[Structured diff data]
┄┄┄┄┄┄┄┄┄┄

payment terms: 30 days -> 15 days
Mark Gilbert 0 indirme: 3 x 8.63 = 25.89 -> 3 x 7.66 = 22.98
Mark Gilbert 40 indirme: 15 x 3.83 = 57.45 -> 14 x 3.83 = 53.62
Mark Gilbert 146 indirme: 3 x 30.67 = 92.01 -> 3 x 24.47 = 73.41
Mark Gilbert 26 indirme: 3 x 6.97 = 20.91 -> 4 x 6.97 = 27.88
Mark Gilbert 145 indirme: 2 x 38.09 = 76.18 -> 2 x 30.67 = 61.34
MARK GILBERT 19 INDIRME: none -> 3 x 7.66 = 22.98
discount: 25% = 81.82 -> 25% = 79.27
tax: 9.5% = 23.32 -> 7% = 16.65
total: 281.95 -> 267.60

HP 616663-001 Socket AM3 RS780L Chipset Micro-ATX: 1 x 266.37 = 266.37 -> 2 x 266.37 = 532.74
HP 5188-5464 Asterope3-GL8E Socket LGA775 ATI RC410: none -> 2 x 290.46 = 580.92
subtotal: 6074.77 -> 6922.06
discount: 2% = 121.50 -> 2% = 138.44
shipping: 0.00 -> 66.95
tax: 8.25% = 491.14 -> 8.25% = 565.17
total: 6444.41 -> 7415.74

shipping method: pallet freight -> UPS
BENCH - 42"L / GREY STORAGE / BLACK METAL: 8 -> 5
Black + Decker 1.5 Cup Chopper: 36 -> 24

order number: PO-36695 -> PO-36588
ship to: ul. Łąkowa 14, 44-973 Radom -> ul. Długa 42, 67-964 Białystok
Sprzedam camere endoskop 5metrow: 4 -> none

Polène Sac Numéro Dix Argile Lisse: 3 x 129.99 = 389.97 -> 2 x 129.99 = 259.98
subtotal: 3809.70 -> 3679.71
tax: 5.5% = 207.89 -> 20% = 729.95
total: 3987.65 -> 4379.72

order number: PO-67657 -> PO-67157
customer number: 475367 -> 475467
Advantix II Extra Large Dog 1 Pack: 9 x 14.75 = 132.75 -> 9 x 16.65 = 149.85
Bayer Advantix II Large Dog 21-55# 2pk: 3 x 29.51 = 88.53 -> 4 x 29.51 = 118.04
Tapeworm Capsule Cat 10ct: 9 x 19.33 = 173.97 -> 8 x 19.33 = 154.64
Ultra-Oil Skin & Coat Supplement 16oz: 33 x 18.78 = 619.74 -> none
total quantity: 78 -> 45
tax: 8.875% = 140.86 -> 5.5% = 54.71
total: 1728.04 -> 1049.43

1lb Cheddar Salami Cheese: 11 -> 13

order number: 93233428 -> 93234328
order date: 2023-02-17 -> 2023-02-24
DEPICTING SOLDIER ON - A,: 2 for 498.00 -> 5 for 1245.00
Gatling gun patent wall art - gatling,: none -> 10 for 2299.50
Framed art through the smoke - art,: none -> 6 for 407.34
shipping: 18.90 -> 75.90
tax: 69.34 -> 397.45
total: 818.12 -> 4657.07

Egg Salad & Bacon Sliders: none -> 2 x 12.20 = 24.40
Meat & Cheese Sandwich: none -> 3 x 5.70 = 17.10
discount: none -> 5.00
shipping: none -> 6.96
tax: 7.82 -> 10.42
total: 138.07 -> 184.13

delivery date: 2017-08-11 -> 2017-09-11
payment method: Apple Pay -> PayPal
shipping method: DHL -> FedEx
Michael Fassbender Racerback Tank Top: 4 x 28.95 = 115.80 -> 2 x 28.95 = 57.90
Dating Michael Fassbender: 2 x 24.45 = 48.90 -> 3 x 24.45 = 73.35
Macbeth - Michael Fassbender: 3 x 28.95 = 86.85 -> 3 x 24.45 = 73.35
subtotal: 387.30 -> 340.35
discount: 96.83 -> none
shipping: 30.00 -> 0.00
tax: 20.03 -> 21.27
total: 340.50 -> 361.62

┄┄┄┄┄┄┄┄┄┄

[How to complete this task]: Show all lines from the data that contain "method".

[Written reply]:
shipping method: pallet freight -> UPS
payment method: Apple Pay -> PayPal
shipping method: DHL -> FedEx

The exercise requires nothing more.